Two ways lie before this contest of the powers of the body and the soul to each person. He can strengthen and reinforce the power of the soul until it overcomes the power of the body and its desires. Or he can diminish the pull of physicality by stifling its desires and not satisfying its demands. The soul can be strengthened by increasing the acts of good, for mitzvos intensify the forces of the soul so that they can control those of the body.

Every mitzvah-act, every good practice that is bound up with overcoming the material and physical drives, sheds a precious light upon the soul, invigorates it and increases its potency. It also diminishes the power of the body and its ascendancy over the person. And thus does a person gain the upper hand over the body and its desires. Thus does he deflect and diminish the struggle, and consequently he is able to approach closer and closer to the clarity of who really is the dominant force — the body or the soul?


"R' Eliezer says: Where there is judgment, there is no judgment. Where there is no judgment, there is judgment.

"What then is true? Said R' Eliezer: If justice is served below, it is not done in Heaven. But if justice is not served below, justice is done in Heaven" (Devorim Rabbah 5:5).

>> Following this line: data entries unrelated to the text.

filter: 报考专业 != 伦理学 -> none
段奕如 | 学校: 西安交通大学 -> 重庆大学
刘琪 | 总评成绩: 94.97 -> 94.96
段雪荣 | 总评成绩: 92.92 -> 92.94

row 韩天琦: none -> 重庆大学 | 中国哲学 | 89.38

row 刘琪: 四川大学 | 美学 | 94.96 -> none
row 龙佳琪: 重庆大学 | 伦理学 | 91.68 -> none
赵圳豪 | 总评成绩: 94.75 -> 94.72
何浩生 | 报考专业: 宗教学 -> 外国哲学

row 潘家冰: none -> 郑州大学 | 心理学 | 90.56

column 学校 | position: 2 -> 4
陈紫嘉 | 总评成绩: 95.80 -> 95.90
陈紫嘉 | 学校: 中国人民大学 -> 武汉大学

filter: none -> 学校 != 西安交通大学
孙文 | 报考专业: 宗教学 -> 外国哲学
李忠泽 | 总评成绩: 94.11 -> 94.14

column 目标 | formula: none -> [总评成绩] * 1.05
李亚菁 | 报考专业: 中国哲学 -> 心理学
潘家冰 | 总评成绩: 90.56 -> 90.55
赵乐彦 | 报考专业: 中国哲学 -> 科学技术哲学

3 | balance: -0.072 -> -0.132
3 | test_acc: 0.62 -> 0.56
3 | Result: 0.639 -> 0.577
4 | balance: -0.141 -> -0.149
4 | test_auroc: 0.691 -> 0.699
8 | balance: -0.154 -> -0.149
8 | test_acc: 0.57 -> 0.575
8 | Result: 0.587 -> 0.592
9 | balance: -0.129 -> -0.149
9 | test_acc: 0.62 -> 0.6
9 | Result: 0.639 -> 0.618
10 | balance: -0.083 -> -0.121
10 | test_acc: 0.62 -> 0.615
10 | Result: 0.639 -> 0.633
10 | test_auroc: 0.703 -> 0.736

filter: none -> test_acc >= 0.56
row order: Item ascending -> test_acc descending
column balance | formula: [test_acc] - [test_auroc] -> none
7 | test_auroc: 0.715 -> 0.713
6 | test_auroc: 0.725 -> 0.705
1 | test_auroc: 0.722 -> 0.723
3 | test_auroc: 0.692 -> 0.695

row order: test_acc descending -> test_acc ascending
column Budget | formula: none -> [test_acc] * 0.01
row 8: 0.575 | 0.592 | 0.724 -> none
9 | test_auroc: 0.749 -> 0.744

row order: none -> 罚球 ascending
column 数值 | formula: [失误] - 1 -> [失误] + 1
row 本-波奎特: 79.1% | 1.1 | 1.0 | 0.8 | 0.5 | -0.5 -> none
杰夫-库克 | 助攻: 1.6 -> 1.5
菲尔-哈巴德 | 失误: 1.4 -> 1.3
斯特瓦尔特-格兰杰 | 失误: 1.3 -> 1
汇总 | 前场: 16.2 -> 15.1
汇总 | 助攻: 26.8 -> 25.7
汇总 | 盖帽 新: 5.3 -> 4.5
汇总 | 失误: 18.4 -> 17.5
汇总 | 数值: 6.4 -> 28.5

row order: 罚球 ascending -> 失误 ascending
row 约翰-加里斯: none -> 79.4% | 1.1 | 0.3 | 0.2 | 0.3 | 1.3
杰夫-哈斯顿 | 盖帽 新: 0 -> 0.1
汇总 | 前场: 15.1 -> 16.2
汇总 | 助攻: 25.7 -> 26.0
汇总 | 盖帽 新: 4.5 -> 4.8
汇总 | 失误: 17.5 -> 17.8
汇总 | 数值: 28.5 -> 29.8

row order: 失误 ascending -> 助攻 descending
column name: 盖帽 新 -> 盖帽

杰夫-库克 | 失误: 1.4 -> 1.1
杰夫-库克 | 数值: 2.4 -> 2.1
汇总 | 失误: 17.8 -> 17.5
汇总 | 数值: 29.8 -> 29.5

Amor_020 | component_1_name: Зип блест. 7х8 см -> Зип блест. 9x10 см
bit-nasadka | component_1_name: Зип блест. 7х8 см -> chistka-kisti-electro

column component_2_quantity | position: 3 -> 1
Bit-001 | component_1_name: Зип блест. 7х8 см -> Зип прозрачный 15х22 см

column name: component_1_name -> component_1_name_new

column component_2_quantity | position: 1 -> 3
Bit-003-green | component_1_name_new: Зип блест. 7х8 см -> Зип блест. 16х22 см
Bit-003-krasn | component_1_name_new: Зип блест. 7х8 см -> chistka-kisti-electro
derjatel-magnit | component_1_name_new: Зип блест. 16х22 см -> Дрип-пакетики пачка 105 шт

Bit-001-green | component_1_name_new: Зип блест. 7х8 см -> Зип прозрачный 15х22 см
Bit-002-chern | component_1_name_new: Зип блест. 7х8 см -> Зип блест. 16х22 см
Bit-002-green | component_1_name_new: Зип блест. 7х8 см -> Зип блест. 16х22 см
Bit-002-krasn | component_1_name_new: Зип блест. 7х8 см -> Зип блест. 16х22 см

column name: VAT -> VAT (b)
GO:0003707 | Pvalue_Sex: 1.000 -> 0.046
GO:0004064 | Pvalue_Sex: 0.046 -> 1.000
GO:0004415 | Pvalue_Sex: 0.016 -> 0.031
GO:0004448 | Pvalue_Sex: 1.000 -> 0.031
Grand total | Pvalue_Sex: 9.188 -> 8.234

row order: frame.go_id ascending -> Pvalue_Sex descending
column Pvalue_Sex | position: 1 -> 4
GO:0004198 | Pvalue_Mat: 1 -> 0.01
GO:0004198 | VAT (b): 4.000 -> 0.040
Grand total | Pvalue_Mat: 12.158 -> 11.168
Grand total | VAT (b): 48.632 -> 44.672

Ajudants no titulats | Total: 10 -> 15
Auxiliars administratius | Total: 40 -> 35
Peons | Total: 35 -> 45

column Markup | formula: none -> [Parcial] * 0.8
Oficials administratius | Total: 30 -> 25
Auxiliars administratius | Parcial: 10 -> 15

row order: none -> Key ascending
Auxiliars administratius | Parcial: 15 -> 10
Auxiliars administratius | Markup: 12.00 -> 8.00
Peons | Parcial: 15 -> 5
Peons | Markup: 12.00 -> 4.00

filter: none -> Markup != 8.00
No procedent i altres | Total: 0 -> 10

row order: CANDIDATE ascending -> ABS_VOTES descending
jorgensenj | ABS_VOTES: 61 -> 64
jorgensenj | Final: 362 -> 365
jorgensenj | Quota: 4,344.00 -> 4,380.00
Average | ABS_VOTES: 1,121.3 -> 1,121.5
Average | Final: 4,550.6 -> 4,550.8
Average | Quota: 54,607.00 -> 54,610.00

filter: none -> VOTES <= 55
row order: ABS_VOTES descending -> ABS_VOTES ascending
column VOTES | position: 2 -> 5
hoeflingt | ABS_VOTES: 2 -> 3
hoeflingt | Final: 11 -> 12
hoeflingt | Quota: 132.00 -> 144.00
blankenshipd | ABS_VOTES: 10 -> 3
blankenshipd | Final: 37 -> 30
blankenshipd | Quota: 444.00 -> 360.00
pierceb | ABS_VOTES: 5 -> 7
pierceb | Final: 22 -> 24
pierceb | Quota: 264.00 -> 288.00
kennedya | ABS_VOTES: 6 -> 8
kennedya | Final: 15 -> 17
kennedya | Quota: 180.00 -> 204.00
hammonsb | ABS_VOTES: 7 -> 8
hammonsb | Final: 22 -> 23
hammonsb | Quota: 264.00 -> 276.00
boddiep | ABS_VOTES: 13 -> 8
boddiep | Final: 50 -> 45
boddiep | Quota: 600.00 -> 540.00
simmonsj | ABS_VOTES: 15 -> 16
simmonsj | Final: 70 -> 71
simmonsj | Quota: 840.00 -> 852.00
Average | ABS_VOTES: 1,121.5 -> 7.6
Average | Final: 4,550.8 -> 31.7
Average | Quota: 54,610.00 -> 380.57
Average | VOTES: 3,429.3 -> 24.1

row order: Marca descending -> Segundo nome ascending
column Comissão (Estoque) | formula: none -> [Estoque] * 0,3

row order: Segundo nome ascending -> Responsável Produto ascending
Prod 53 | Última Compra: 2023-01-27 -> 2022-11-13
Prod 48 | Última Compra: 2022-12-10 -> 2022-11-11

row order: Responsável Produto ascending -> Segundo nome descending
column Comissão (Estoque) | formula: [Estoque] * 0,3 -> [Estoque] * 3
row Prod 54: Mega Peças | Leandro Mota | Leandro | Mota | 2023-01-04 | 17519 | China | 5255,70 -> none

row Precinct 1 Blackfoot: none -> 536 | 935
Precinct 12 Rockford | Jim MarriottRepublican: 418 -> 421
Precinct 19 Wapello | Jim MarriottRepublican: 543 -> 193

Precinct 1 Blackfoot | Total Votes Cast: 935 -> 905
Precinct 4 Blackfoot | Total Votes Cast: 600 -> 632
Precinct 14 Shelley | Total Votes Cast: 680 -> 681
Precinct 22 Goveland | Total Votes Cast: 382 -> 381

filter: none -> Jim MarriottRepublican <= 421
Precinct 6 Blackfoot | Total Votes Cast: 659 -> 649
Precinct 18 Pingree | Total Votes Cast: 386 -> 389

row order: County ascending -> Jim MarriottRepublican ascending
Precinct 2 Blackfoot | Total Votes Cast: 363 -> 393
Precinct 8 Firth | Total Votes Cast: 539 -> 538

Justice requires clarification. It also denotes resolution between two conflicting sides. Justice mediates and clarifies and adjusts the balance by showing which of the two sides is right and who is master.

A person's status, level and gradation in his fight between the powers of physical vs. spiritual is determined through justice. His deeds prove and clarify who is, in effect, the boss, what dominates what. Therefore, when a person determines this beforehand, when he, through his deeds, empowers the side of the spiritual and weakens the rule of the physical, he has already passed judgment. And once justice has been served below, it need not be served in heaven.

A person's G-dly service during Elul is to reach the point of clarification, to determine clearly who has supremacy over him: His body or his soul. His actions and the regulation of the balance benefits him on the Day of Judgment.

There is no end to the conflict, the contention, the battle. Never can life proceed smoothly without trials and hurdles. But with his deeds, a person can strengthen the good side and balance his score, thus obviating a judgment in heaven.

And thus will he determine his status on the Day of Judgment itself.